Мой вопрос полминуты, не меньше, провисел в воздухе, пока Мильтон наконец не ответил:
– Помнишь, когда мы лезли на гору, Ханна ко всем по очереди подходила разговаривать?
Я кивнула.
– Тогда она мне и сказала. Я совсем забыл, только пару дней назад вспомнил. Ну и вот…
– Что она сказала?
– «Когда вернетесь, отвези Синь ко мне домой. Только вы вдвоем, больше никого». Три раза повторила. Помнишь, она в тот день вообще была как ненормальная? Командовала все время, орала что-то на вершине. А когда про тебя говорила, я ее прямо не узнал. Ну, я вроде как в шутку перевел: с чего бы, мол, Синь и так может к вам в гости прийти в любое время. А она опять свое: «Когда вернетесь, приезжайте с ней ко мне домой. Ты потом поймешь». Слово взяла, что привезу тебя и нашим ничего не скажу.

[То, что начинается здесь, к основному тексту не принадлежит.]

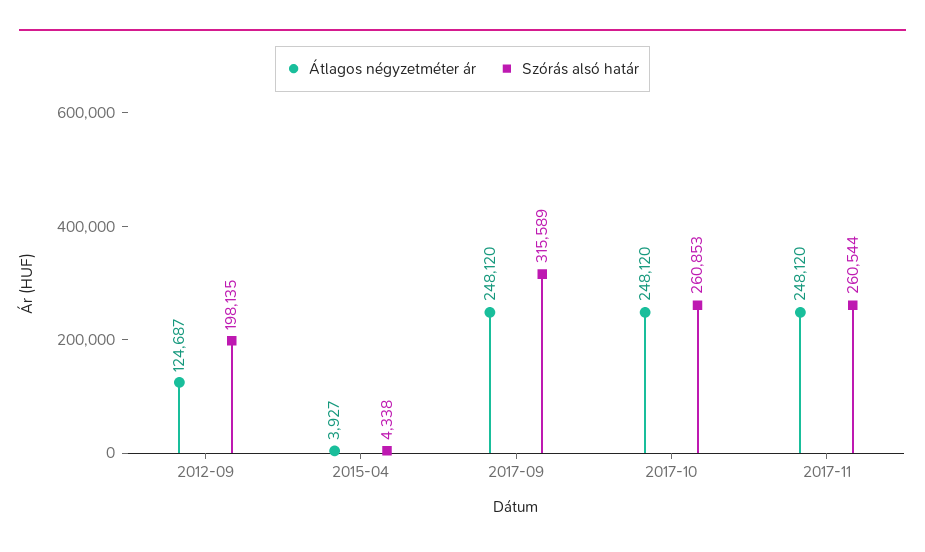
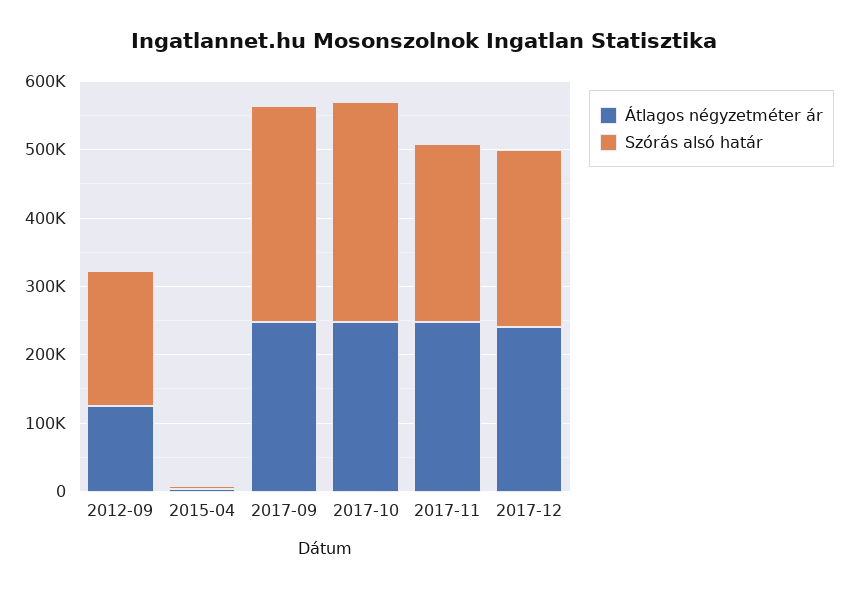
Szórás alsó határ, 2017-10: 260853 -> 320000
Átlagos négyzetméter ár, 2017-12: none -> 240000
Szórás alsó határ, 2017-12: none -> 260000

Он включил радио. Рукава Мильтон закатал выше локтей, и когда протягивал руку, переключить передачу, босые пальчики татуированного ангела выглядывали наружу, словно краешек морской раковины из песка.
– Вот странно, – продолжал он своим быковатым голосом, – она сказала «когда вернетесь», а не «когда вернемся». Я все думал об этом. Выходит, она не собиралась возвращаться с нами.

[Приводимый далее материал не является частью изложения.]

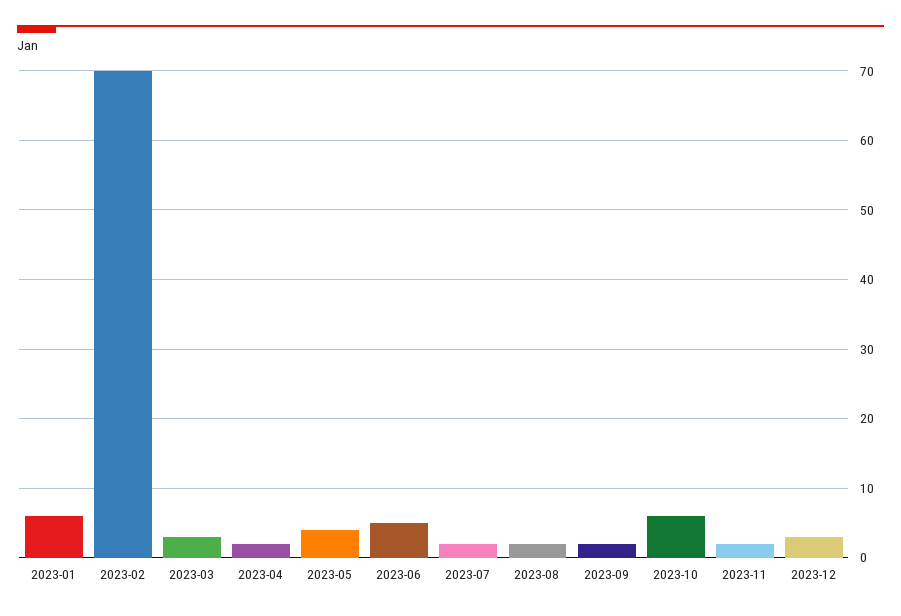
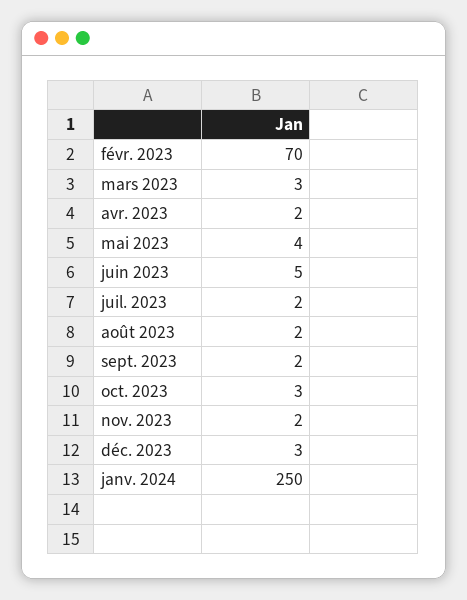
2023-01: 6 -> none
2023-10: 6 -> 3
janv. 2024: none -> 250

– Ты же вроде не веришь, что она покончила с собой?
Он пожевал эту мысль не спеша, будто табачную жвачку, щурясь на солнце. Опустил противосолнечный щиток. Мы мчались по автостраде, напролом сквозь густой свет и развешанные по сторонам дороги тени деревьев. Деревья высоко тянули ветки, словно знали ответ на какой-то важный вопрос и умоляли учителя их вызвать. Старенький «ниссан» дребезжал, как голодная кровать в мотеле, которую надо то и дело подкармливать четвертаками, – я сама этого ни разу не видела, а папа рассказывал, что насчитал семь штук таких мотелей в радиусе одной мили, когда был в северной части Чада («У них там ни ванных, ни водопровода, зато кровати со звонком»).

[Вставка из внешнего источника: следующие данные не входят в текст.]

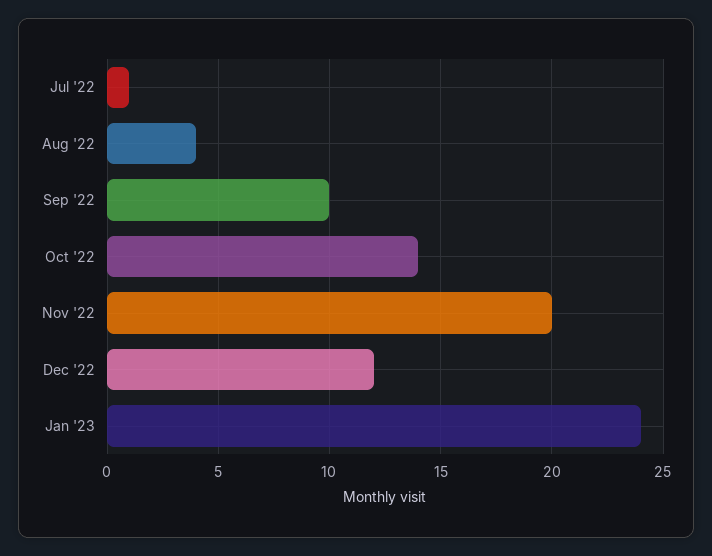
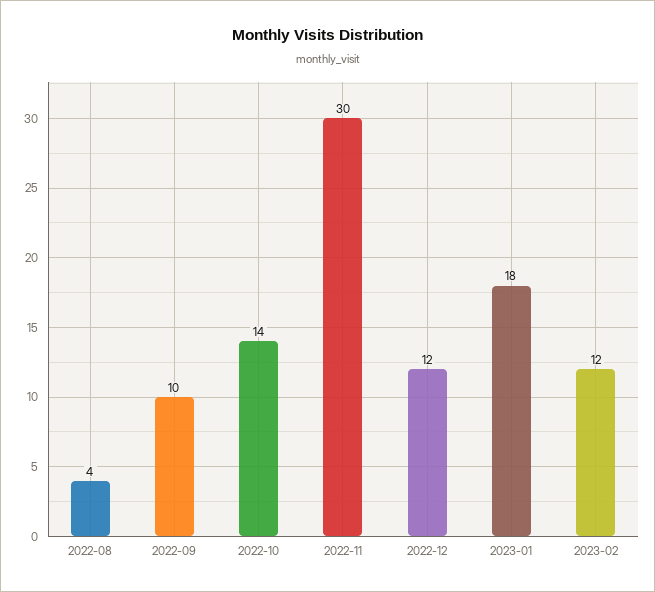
Jul '22: 1 -> none
Nov '22: 20 -> 30
Jan '23: 24 -> 18
2023-02: none -> 12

– Это она с нами прощалась так, – сказал Мильтон, кашлянув. – Затем и подходила к каждому отдельно. Луле сказала: «Не бойся остричь волосы». А Джейд: «Настоящая леди всегда остается леди, даже когда снимает маленькое черное платьице», – не знаю, что эта хренотень значит. Найджелу сказала быть самим собой и еще про обои что-то: «Меняй обои, когда захочется, а на расходы плевать. Тебе жить в комнате с этими обоями». А мне вначале сказала, еще до того, как про тебя: «Может, ты станешь астронавтом и будешь ходить по Луне». А что Чарльзу сказала, никто не знает. Он не говорит. Джейд считает, она ему в любви призналась. А тебе что?
Я промолчала. Мне-то Ханна не сказала ни одного ободряющего слова, пусть бы даже непонятного и загадочного (не хочу обидеть Мильтона, но, по-моему, астронавтом ему быть противопоказано; опасно такому здоровенному парню мотаться в невесомости по космическому кораблю).
– Понимаешь, – задумчиво продолжал он, – в самоубийство верить не хочется, потому что чувствуешь себя последним дураком. Хотя, если вспомнить, все сходится. Она всегда одна была. И стрижка эта… И потом, еще история с этим типом, Смоком. И шашни с дальнобойщиками… Тьфу. Ясно же все. Как это мы ничего не замечали?
Он смотрел на меня, а я не знала, что ответить. Его взгляд слаломистом по лыжне скользнул вниз по моему платью, задержавшись на голых коленках.
– Как думаешь, почему она хотела, чтобы я тебя к ней домой отвез? Обязательно вдвоем, больше никого?